#### DATA FOR THIS TASK
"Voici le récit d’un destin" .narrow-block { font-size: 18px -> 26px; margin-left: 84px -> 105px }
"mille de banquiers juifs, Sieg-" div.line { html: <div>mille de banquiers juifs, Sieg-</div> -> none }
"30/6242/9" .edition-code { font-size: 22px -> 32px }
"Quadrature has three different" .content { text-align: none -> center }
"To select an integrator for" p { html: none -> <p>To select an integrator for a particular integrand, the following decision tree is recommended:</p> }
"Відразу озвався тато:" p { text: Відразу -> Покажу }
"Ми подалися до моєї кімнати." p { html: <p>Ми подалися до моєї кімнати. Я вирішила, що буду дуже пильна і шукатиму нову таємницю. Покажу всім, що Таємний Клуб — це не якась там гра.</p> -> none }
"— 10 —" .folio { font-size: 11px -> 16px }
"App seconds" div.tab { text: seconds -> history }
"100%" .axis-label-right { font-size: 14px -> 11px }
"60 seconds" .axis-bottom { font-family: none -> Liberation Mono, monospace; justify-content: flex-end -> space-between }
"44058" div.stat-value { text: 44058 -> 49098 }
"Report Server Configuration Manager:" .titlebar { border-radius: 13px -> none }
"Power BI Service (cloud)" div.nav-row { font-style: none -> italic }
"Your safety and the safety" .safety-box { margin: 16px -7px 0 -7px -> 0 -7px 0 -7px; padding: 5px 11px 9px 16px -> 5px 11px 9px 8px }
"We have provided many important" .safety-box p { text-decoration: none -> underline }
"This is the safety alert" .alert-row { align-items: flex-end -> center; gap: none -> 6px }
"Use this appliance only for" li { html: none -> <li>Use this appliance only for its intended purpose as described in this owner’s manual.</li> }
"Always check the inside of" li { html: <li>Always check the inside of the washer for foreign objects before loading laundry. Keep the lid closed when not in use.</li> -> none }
########
*TASK INSTRUCTIONS*.
Looking at the entries above, say how many lines contain the word "content". Nothing but the number is needed.

*OUTPUT FOR THIS EXERCISE*.
2